A growing number of companies have announced plans to let people continue working from home after the crisis subsides, amid signs the arrangement reduces stress levels and in some cases even boosts efficiency. That’s raised questions about the future of offices as a ubiquitous feature of life.
But Kallevig says there are some factors weighing in the opposite direction. These include the requirement of social distancing, meaning that even if fewer people opt to return to offices, those who do will need more space around them. What’s more, employees choosing to return to offices will still need to do conference calls, which can be challenging if there’s not enough space.
“You might get competing effects,” Kallevig said in a phone interview on Thursday, after the fund released a review of its first decade as a real-estate investor.
Over the next decade, the wealth fund’s real estate unit is likely to see returns that fall short of the annual 7.7% it’s delivered so far, after costs. Even so, low interest rates should continue to support real-estate prices, both because property provides an alternative investment in a low-rate environment, and because borrowing is likely to remain cheap, according to the fund.

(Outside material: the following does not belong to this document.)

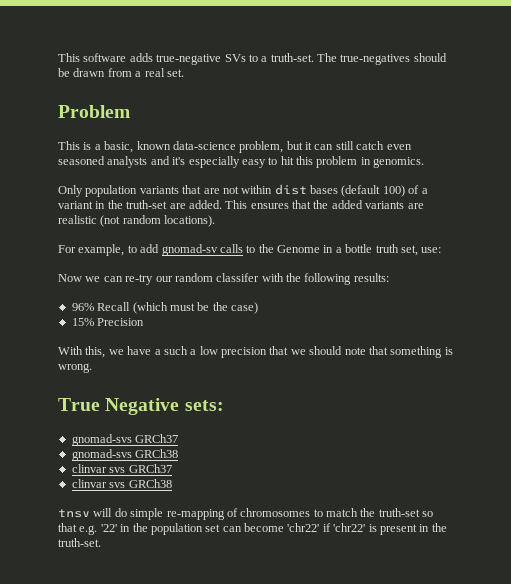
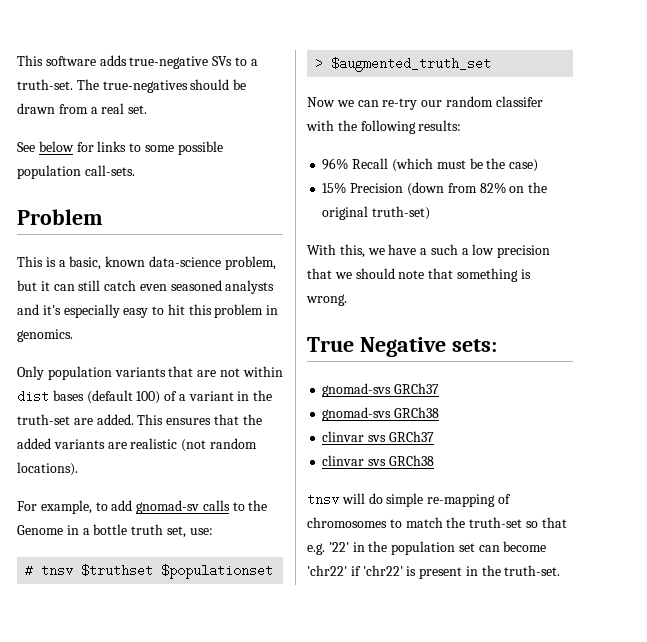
(184, 73) none -> [17,141,223,155] [17,165,135,179] // See below for links to some possible population call-sets.
(442, 250) none -> [25,564,274,579] [315,57,492,72] // # tnsv $truthset $populationset > $augmented_truth_set
(145, 322) none -> [406,182,548,196] [322,206,431,220] (down from 82% on the original truth-set)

“It will probably be hard to replicate the returns we have seen this last decade,” Kallevig said. “But we are fairly confident our investments will deliver in line, or better than, the fund’s expectations” of a 3% real return after costs.
The fund, which owns properties in eight major cities including Paris, London, New York and Tokyo, will remain a net buyer, and Kallevig said the Covid crisis and its aftermath could provide opportunities.
“During turbulent times, we should be offering liquidity rather than taking it away. That’s one of our long-term strengths,” he said. “As an investor, of course I hope interesting opportunities will arise.”
To contact the reporter on this story: Mikael Holter in Oslo at [email protected].
To contact the editor responsible for this story: Tasneem Hanfi Brögger at [email protected]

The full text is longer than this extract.